Typical calibration curve obtained using the Alpha GST EIA. 4-parameter plot of A450/630nm versus [alphaGST] μg/L. Assay range is 2.5 – 80 μg/L alphaGST.

Alpha GST ELISA Assay measurement test kitIn liver,  αGST is located in the hepatocytes whereas pi GST is found in the intrahepatic bile duct cells. This heterogeneous GST subclass distribution suggests that the isoenzymes have unique in vivo functions in different hepatic regions and that the detection of GST subclass levels in biological fluids could be of significant use in monitoring the integrity of specific hepatic regions. Currently, liver injury is studied by the measurement of liver enzymes such as alanine aminotransferase (ALT) and aspartate aminotransferase (AST). A disadvantage of these markers is that they are not distributed uniformly throughout the liver and that their periportal concentrations are greater than their centrilobular concentrations. In contrast, αGST has been found to be equally distributed in both the centrilobular and periportal regions of the liver. Since the centrilobular hepatocytes are very susceptible to damage in a variety of conditions including allograft rejection, viral hepatitis, and hepatotoxicity, αGST is a more sensitive indicator of hepatic injury. The Alpha GST EIA is a specific, precise immunoassay  and, being a quantitative test,  it is not affected by modulators of enzyme activity such as bile salts and bilirubin.

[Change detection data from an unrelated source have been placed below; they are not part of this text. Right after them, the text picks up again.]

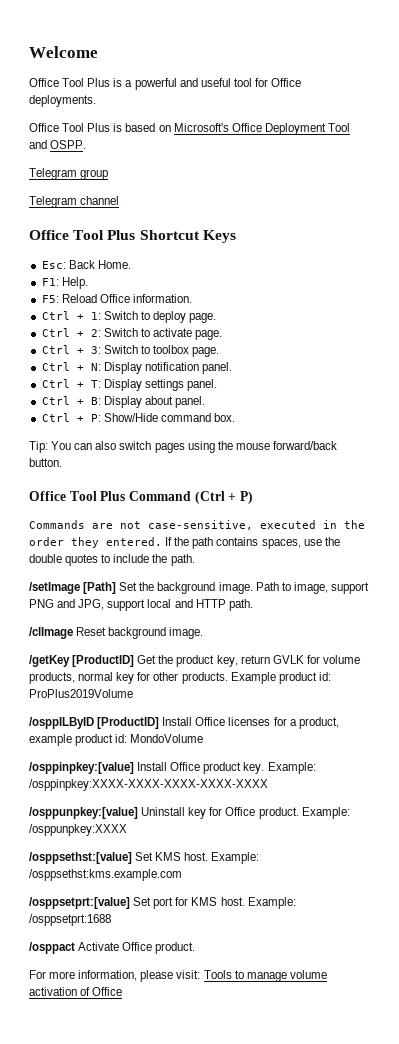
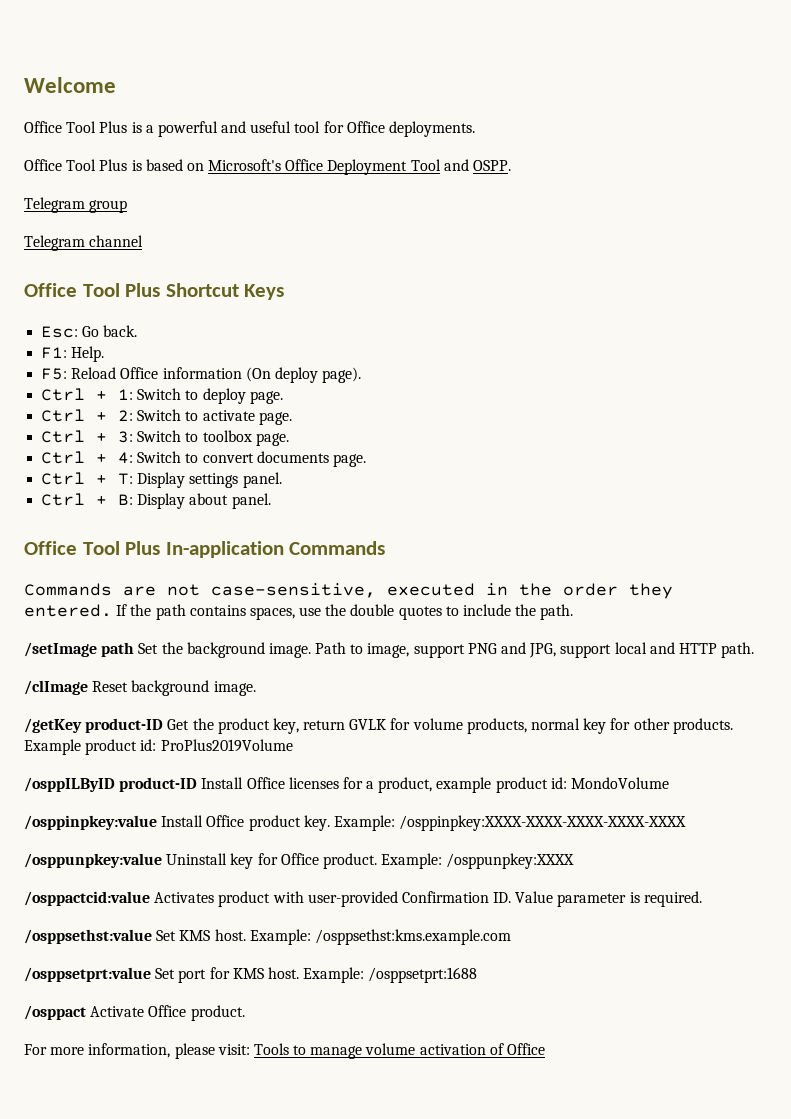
- Esc: Back Home.
+ Esc: Go back.
- F5: Reload Office information.
+ F5: Reload Office information (On deploy page).
- Ctrl + N: Display notification panel.
+ Ctrl + 4: Switch to convert documents page.
- Ctrl + P: Show/Hide command box.
- Tip: You can also switch pages using the mouse forward/back button.
- Office Tool Plus Command (Ctrl + P)
+ Office Tool Plus In-application Commands
- /setImage [Path] Set the background image.
+ /setImage path Set the background image.
- /getKey [ProductID] Get the product key, return GVLK for volume products, normal key for other products.
+ /getKey product-ID Get the product key, return GVLK for volume products, normal key for other products.
- /osppILByID [ProductID] Install Office licenses for a product, example product id: MondoVolume
+ /osppILByID product-ID Install Office licenses for a product, example product id: MondoVolume
- /osppinpkey:[value] Install Office product key.
+ /osppinpkey:value Install Office product key.
- /osppunpkey:[value] Uninstall key for Office product.
+ /osppunpkey:value Uninstall key for Office product.
- /osppsethst:[value] Set KMS host.
+ /osppactcid:value Activates product with user-provided Confirmation ID. Value parameter is required.
+ /osppsethst:value Set KMS host.
- /osppsetprt:[value] Set port for KMS host.
+ /osppsetprt:value Set port for KMS host.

In kidney, αGST is found in the proximal tubule region. In healthy individuals, low levels of αGST are released into the urine as confirmed by immunoassay and Western blot analyses. Events that lead to proximal tubular damage often cause increased release of αGST into urine. Elevated urinary αGST levels have been shown to indicate proximal tubule damage due to nephrotoxicity, environmental toxicity, surgery, acute renal failure and transplantation.

αGST is often described as a “leakage” biomarker since it is rapidly released from damaged cells. Though intended for research use only in the US and Canada, the Alpha GST EIA can be a useful indicator of acute liver (or kidney) damage and is thus a useful research assay for assessing toxicity. The TECO Alpha GST EIA can also be used with human liver cell culture samples, providing an application for in vitro drug screening.